6. Non-Disparagement and Confidentiality
Dowski and TeleCorp agree not to make any negative or adverse remarks
whatsoever concerning each other, including, but not limited to, negative
remarks concerning TeleCorp's operations, marketing strategies, management,
affairs, or financial conditions or concerning Dowski's job competence,
performance or reasons for separation. Dowski and TeleCorp agree they shall not
divulge or publish any information whatsoever regarding the fact of, substance,
terms or existence of this Agreement and/or any discussions or negotiations
relating to this Agreement to any person or organization.
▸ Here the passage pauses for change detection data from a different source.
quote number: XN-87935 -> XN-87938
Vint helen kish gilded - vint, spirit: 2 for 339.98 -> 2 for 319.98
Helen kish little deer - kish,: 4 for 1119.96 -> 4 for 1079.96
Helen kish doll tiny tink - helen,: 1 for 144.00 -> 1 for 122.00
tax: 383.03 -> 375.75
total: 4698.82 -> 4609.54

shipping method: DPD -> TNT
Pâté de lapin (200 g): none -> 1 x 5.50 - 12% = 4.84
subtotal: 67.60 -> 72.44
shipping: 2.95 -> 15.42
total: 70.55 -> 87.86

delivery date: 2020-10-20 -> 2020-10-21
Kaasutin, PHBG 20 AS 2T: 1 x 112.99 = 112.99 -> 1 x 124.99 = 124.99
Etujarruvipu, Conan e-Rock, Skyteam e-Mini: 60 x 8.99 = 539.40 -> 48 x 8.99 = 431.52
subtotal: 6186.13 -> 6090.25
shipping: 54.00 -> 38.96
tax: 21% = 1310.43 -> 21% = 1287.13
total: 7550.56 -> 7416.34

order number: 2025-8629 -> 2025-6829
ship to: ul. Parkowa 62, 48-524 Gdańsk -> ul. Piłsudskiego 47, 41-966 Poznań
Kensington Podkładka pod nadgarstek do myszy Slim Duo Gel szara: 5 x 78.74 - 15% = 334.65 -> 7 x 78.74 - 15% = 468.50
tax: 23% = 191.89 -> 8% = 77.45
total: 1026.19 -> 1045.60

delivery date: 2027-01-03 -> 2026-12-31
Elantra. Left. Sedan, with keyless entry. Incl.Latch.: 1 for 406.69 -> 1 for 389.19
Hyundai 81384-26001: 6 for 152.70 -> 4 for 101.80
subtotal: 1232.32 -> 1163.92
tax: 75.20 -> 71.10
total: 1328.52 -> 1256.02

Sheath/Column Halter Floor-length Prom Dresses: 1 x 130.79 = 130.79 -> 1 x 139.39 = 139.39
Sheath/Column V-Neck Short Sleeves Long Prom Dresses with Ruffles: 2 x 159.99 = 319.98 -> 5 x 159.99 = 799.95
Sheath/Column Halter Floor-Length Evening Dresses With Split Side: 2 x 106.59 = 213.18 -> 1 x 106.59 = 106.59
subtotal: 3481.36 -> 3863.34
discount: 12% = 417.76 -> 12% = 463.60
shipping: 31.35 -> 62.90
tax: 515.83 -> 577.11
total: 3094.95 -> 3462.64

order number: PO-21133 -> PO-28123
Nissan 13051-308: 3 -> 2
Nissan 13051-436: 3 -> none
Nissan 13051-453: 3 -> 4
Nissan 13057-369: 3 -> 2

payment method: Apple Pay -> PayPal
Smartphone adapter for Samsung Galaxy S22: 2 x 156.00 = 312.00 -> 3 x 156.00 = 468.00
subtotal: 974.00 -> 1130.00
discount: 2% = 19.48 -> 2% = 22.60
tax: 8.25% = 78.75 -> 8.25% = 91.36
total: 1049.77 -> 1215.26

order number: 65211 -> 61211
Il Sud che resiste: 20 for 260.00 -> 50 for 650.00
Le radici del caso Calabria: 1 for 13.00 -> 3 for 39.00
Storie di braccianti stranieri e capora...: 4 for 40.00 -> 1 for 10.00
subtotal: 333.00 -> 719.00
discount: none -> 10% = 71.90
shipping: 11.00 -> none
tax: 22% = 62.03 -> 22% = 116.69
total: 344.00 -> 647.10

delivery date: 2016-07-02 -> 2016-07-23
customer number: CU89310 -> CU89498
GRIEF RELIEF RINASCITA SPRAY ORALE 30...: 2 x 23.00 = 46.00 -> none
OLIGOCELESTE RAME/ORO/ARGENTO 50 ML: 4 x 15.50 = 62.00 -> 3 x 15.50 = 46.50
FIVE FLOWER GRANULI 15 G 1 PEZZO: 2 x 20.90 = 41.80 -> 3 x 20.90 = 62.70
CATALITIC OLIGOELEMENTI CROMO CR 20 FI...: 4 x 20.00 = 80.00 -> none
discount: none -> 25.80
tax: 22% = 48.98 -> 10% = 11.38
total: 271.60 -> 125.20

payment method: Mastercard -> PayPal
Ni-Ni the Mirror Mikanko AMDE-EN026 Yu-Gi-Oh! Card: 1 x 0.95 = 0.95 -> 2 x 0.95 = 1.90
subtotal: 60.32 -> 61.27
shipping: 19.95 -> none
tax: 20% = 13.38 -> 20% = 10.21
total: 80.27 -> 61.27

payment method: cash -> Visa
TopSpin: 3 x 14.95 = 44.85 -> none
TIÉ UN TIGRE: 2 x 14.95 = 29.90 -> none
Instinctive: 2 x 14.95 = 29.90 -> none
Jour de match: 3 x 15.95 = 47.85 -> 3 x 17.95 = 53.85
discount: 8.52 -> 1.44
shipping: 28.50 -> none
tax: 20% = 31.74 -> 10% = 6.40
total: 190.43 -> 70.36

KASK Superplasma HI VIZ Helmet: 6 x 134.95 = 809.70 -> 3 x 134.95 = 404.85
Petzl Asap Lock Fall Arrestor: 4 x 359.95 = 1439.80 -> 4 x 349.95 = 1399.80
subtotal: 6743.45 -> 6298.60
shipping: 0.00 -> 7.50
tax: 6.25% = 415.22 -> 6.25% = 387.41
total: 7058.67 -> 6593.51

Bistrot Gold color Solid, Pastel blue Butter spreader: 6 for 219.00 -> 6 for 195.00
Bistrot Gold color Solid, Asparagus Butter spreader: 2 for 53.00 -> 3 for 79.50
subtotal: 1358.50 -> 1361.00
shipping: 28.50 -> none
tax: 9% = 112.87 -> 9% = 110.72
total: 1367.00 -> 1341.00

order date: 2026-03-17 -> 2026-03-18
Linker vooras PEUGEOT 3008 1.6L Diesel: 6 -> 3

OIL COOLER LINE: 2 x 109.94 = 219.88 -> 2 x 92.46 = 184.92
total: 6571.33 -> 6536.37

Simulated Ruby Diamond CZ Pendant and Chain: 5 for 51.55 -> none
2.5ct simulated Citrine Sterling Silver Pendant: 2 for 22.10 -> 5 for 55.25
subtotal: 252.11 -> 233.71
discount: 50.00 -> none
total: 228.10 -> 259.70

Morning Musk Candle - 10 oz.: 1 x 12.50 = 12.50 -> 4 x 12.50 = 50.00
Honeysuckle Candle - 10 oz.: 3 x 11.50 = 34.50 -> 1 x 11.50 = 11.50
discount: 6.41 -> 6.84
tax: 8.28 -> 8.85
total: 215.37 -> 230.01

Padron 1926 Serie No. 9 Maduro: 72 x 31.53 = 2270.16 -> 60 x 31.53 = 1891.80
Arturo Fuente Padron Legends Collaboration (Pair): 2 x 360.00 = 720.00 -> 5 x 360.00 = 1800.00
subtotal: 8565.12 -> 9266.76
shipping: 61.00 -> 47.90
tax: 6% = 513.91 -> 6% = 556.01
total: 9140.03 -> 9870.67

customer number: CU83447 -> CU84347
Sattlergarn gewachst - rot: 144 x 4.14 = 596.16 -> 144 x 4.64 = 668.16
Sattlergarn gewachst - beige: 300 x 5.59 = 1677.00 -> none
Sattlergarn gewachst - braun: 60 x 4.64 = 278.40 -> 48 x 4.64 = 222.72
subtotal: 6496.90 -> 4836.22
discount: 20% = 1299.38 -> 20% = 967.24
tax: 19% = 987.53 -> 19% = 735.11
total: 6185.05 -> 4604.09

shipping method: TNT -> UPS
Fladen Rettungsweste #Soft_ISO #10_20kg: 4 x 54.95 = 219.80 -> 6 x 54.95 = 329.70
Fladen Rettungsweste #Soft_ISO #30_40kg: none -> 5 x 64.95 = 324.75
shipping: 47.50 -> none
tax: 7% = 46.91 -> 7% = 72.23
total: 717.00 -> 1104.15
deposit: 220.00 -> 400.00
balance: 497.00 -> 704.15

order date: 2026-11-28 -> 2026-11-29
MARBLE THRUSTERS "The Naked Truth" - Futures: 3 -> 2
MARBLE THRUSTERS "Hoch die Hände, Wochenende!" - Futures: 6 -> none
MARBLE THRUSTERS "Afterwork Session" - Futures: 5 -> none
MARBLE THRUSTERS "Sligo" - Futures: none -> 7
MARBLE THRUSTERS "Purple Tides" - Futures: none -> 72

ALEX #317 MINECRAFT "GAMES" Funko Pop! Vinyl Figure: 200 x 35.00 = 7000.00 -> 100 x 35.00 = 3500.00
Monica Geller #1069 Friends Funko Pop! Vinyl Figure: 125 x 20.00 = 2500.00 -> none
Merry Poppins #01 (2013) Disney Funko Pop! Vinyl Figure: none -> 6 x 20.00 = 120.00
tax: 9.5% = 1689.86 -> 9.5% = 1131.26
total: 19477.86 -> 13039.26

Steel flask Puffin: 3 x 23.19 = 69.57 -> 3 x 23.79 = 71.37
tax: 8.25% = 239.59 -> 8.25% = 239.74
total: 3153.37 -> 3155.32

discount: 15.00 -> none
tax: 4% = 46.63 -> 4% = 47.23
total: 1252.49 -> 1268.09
Any disclosure of the terms, circumstances, negotiations, or fact of this
Agreement shall be deemed a violation of this Agreement and shall entitle the
party proving such a disclosure to all damages it proves as a result of such
breach and reasonable attorney's fees. This provision is not intended to
interfere with nor to prevent Dowski's legal obligation to fully and completely
respond to a subpoena. Notwithstanding anything to the contrary in this Section
6, this Agreement shall not prohibit the disclosure of any amounts paid or to be
paid by any party as a result of this Agreement to its accountants, bookkeepers,
attorneys, or tax consultants nor shall it prohibit any party from taking any
legal action necessary to enforce this Agreement or exercise any rights
hereunder, provided such parties agree to maintain the non-disparagement and
confidentiality provisions of this Agreement.
7. Non-solicitation
Dowski agrees that for a period of one year from the effective date of this
Agreement, he will not (a) attempt to employ or employ; (b) attempt to assist in
employing or recommend the employment of; or (c) otherwise interfere with the
employment of any employee of TeleCorp while that employee is employed by
TeleCorp; provided that Dowski shall be free to provide, upon the request of a
TeleCorp employee who reported directly to, or was directly supervised by,
Dowski, a personal recommendation for future employment of such employee by a
company with which Dowski has no relation whether as a shareholder (other than
ownership of less than one percent of the common stock of a publicly-traded
company), director, employee, consultant or otherwise; provided further that
Dowski's recommendation is consistent with the spirit and terms of this Section
7.
8. Transition Matters
a. TeleCorp and Dowski hereby agree that for a period of three months
after the Separation Date, TeleCorp will maintain Dowski's voice-mail box and e-
mail address, forwarding all e-mail messages electronically to his home no less
often than once every other day. TeleCorp and Dowski hereby further agree that
Dowski may retain use of his current lap top computer, printer and company-
provided fax machine for a period of up to three months to assist
-4-
in transition activities; provided that upon expiration of such three month
period Dowski shall promptly deliver such equipment to TeleCorp. TeleCorp and
Dowski hereby further agree that Dowski may retain possession permanently of the
mobile phone supplied to him by TeleCorp; provided that, the billing account for
such phone shall be transferred to Dowski and he shall assume personal liability
for the payment of such xxxx for all charges occurring after the Separation
Date.
b. TeleCorp will provide Dowski continuation of his duplicate housing
relocation benefit of $2,150 (after tax) per month, in accordance with
TeleCorp's relocation policy for the months of April through July, 1999, in
consideration of ongoing transition support.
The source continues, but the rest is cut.